Monthly soil temperature modelling across different depths using machine learning algorithms in northeast India
摘要
Soil temperature is one of the most crucial factors for agricultural systems, which affects various hydrogeological processes in soil. Soil temperature is a frequently used variable in machine learning (ML) approaches for modelling those intricate processes. In regions with limited data, such as northeast India, soil temperature is a meteorological variable that is rarely available. The present study aims at soil temperature modelling in three different soil depths (5, 15 and 30 cm), using eight long-term meteorological variables, for example, minimum, mean and maximum air temperatures, rainfall, sunshine hours, minimum and maximum relative humidity, and number of rainy days over the Tochlai region of Jorhat, Assam (northeast India). To accomplish this goal, five suitable ML techniques, for example, Random Forest Regression (RFR), Support Vector Regression (SVR), Boosted Regression Trees (BRT), Classification And Regression Tree (CART), and Bayesian Neural Network (BNN) were employed.
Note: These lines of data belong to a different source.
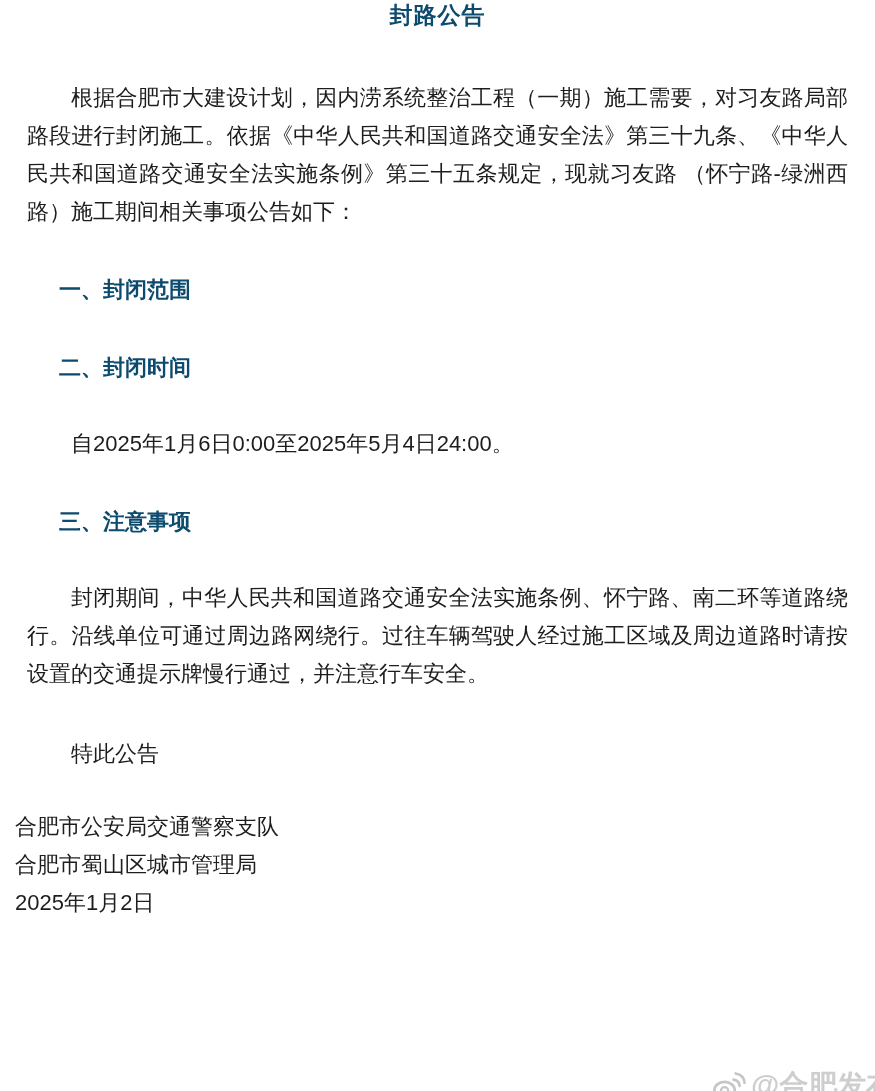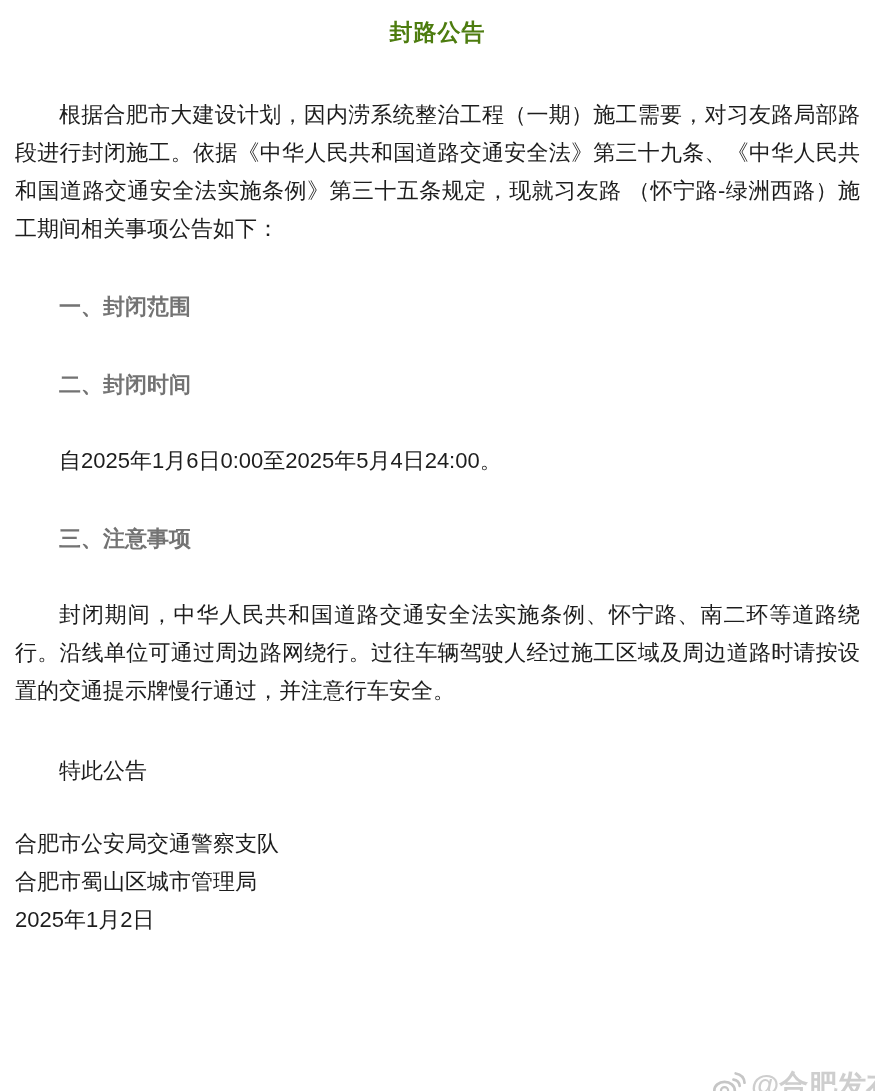--- a/index.html
+++ b/index.html
@@ -22,12 +22,11 @@
   }
   .title {
     margin: 0;
-    padding-top: 17px;
     text-align: center;
     font-size: 23px;
     line-height: 30px;
     font-weight: 700;
-    color: #4d7c0f;
+    color: #0c4a6e;
     letter-spacing: 1px;
   }
   .para {

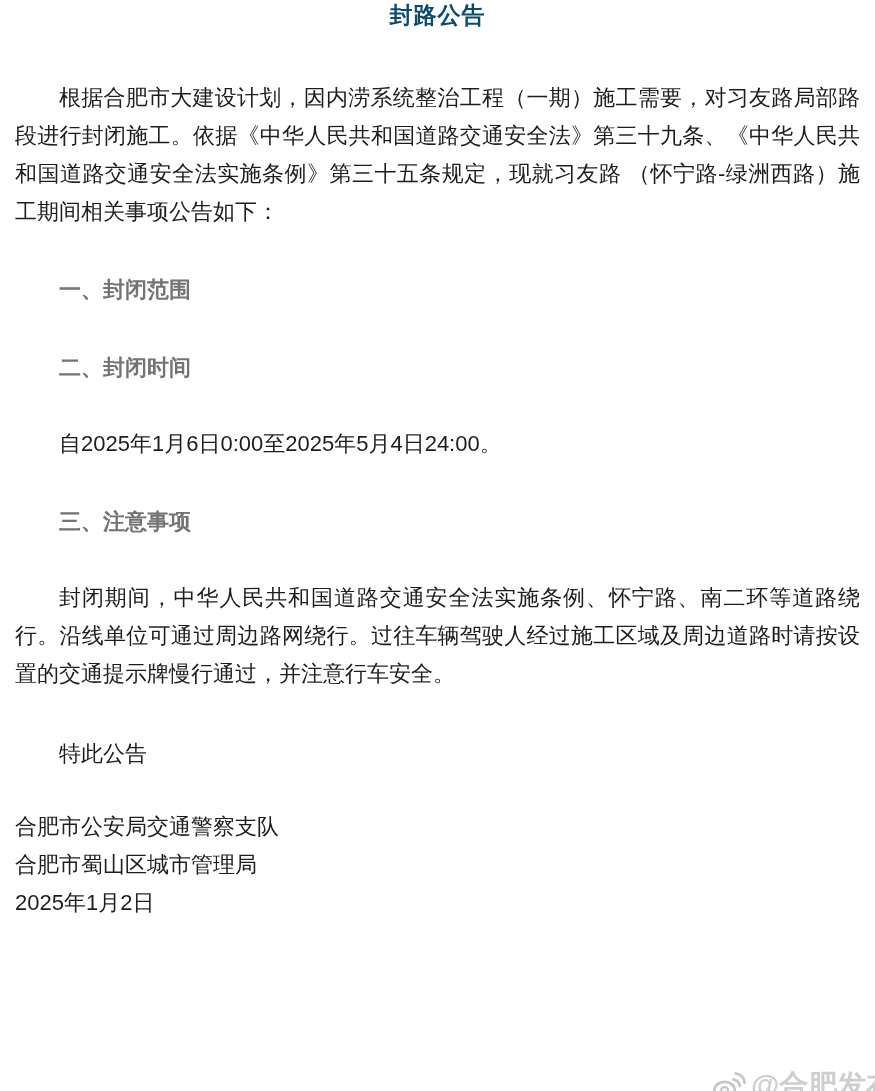--- a/index.html
+++ b/index.html
@@ -30,7 +30,7 @@
     letter-spacing: 1px;
   }
   .para {
-    margin: 0;
+    margin: 12px;
     text-indent: 2em;
     text-align: justify;
   }

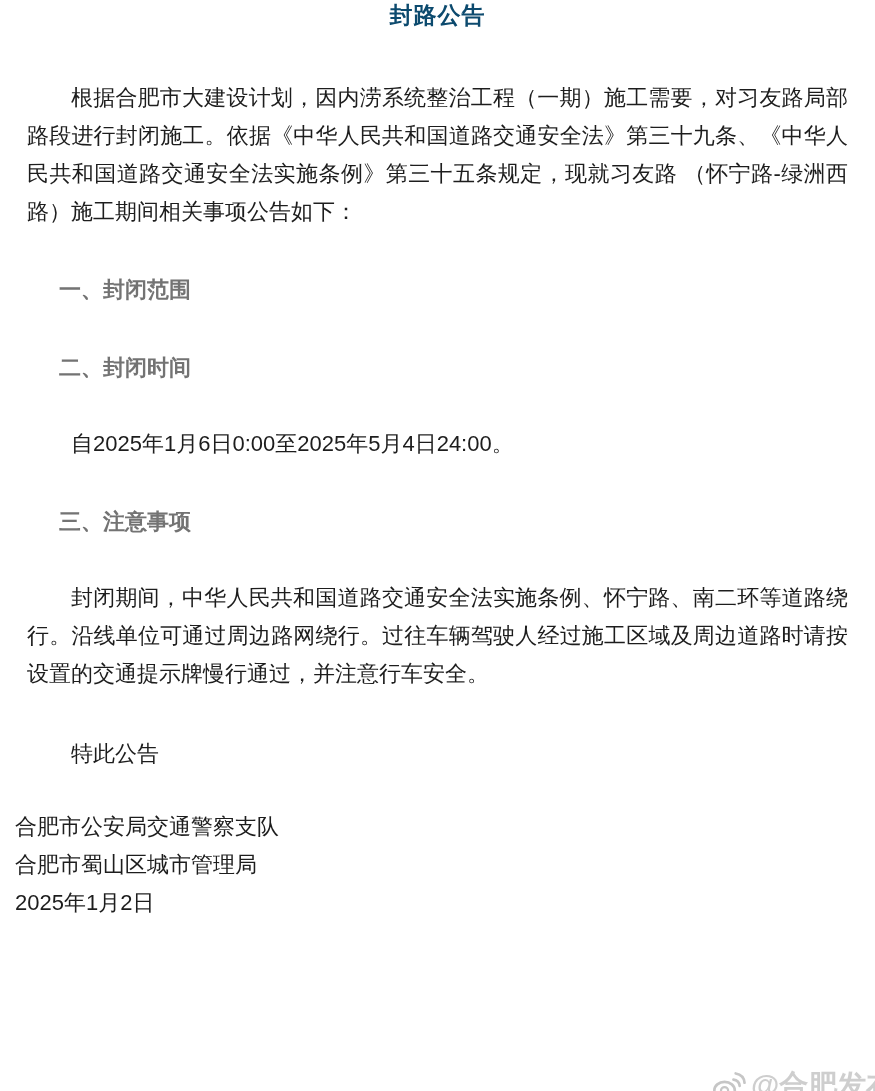--- a/index.html
+++ b/index.html
@@ -40,7 +40,7 @@
     font-size: 22px;
     line-height: 38px;
     font-weight: 700;
-    color: #737373;
+    color: #0c4a6e;
     text-indent: 2em;
   }
   .section-body { margin-top: 38px; }

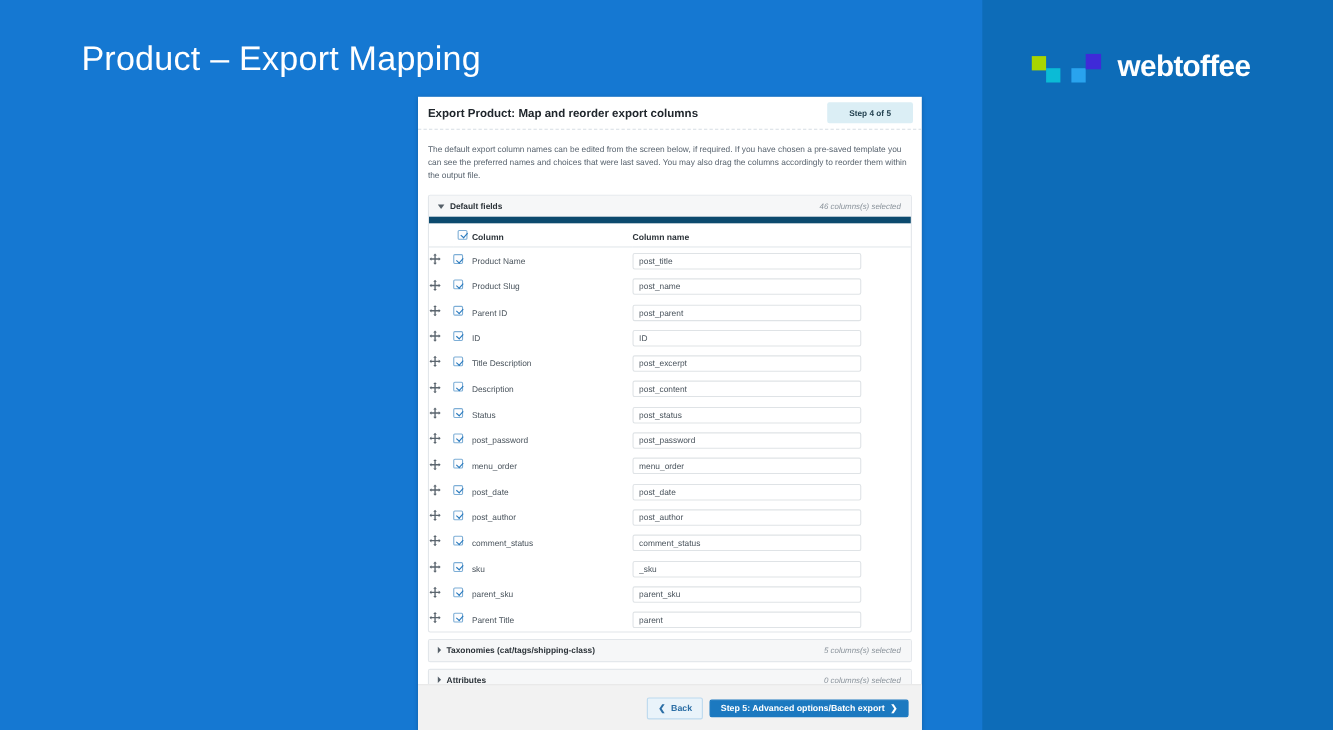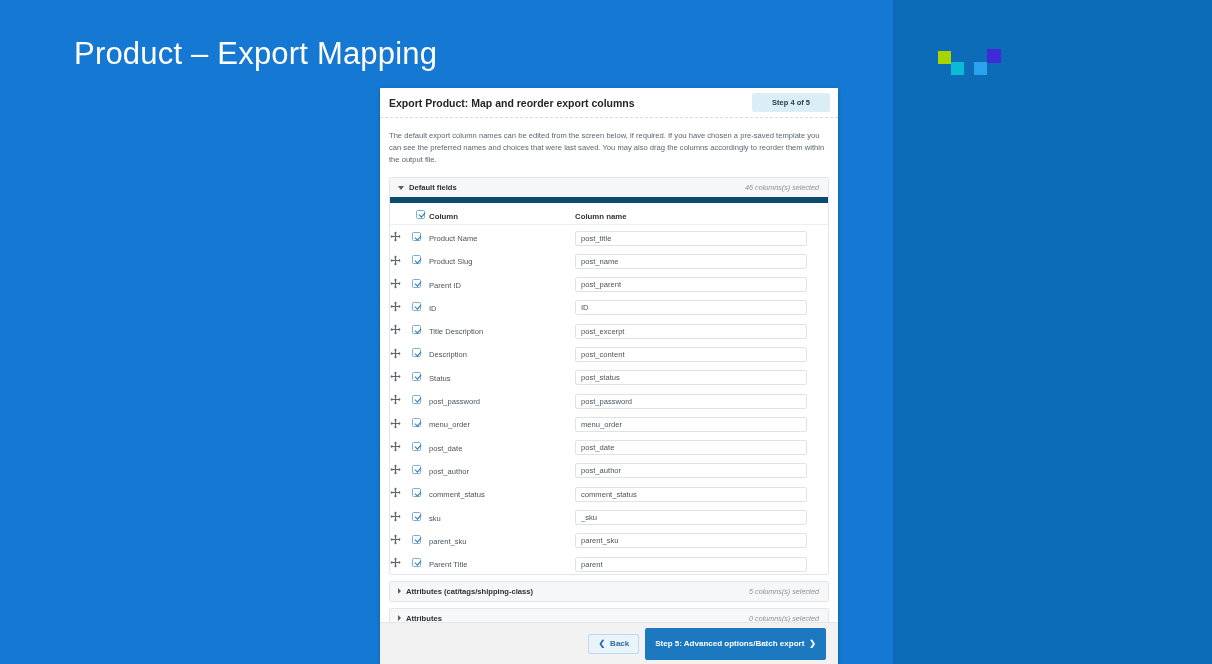--- a/index.html
+++ b/index.html
@@ -288,6 +288,7 @@
       <i class="lm3"></i>
       <i class="lm4"></i>
     </div>
+    <div class="logo-text">webtoffee</div>
   </div>
 
   <div class="card">

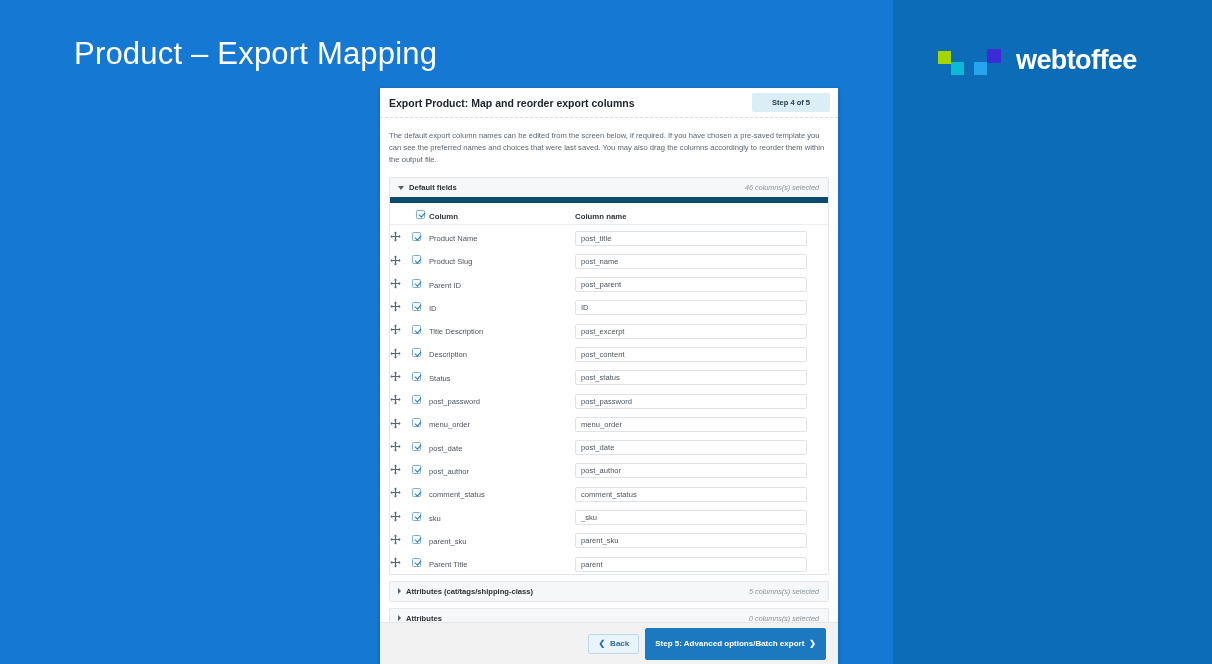--- a/index.html
+++ b/index.html
@@ -219,7 +219,7 @@
 
   
   .tinput {
-    width: 232px;
+    width: 208px;
     height: 15px;
     box-sizing: border-box;
     border: 1px solid #dfe3e6;

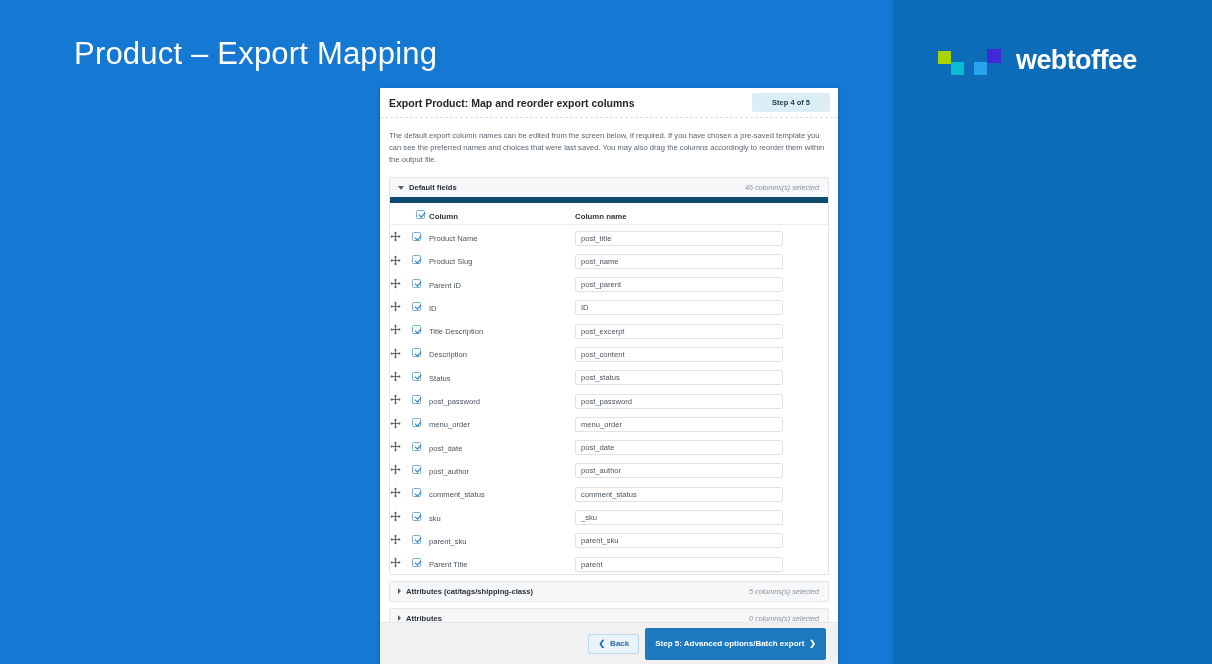--- a/index.html
+++ b/index.html
@@ -463,7 +463,7 @@
         <div class="panel-head collapsed" style="border-bottom:none">
           <div class="ph-left">
             <span class="caret"></span>
-            <span class="ph-label">Attributes (cat/tags/shipping-class)</span>
+            <span class="ph-label">Taxonomies (cat/tags/shipping-class)</span>
           </div>
           <span class="ph-count">5 columns(s) selected</span>
         </div>

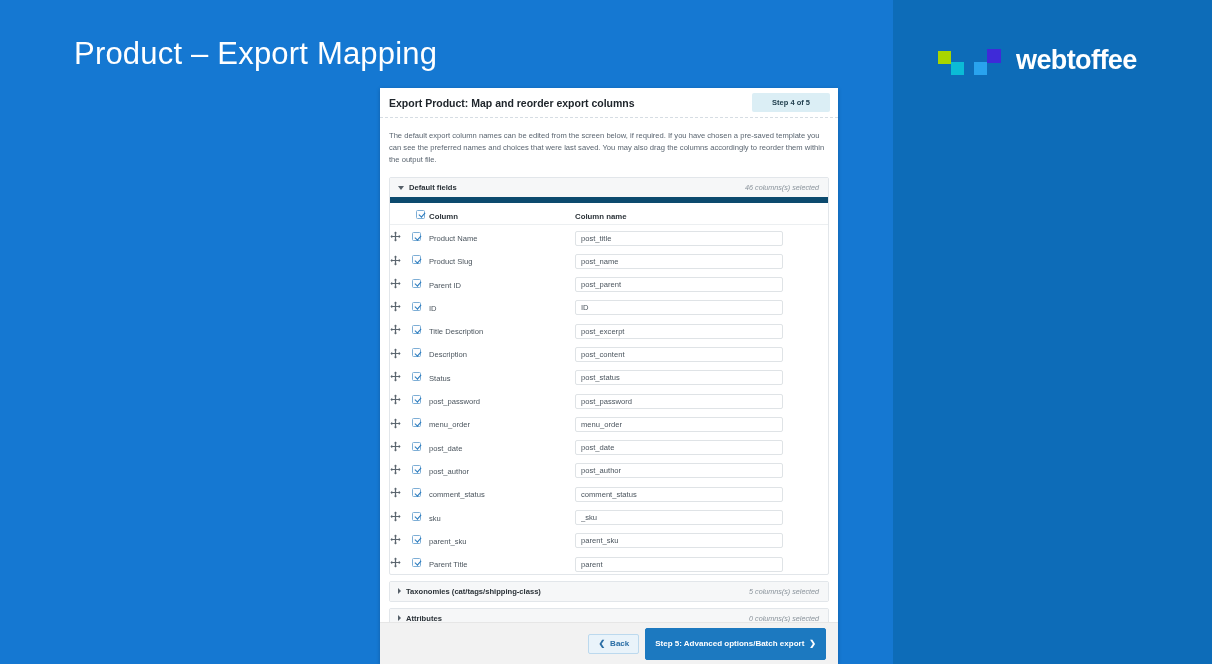--- a/index.html
+++ b/index.html
@@ -267,7 +267,7 @@
     background: #1c79c0;
     border: 1px solid #1c79c0;
     color: #ffffff;
-    height: 32px;
+    height: 16px;
     padding: 0 9px;
   }
   .chev { font-size: 8px; line-height: 1; }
Results indicate that the RFR (R2 = 0.983; NSE = 0.983) and the BNN (R2 = 0.981; NSE = 0.981) outperformed other models in 5 cm soil temperature prediction. In the case of 15 cm soil temperature prediction, the BNN (R2 = 0.988; NSE = 0.988) and the RFR (R2 = 0.987; NSE = 0.987) performed better than other models. However, the BNN (R2 = 0.975; NSE = 0.975) and CART (R2 = 0.970; NSE = 0.970) accurately predicted 30 cm soil temperatures in the study region. Based on the analysis for determining the variable importance, air temperature (mean temperature, followed by minimum and maximum temperatures) was found to be the most influential variable for predicting soil temperature. The findings of the study will be beneficial in formulating future research directions, like soil temperature-based crop modelling in data-limited regions and beyond, especially in the absence of multi-depth soil temperature information.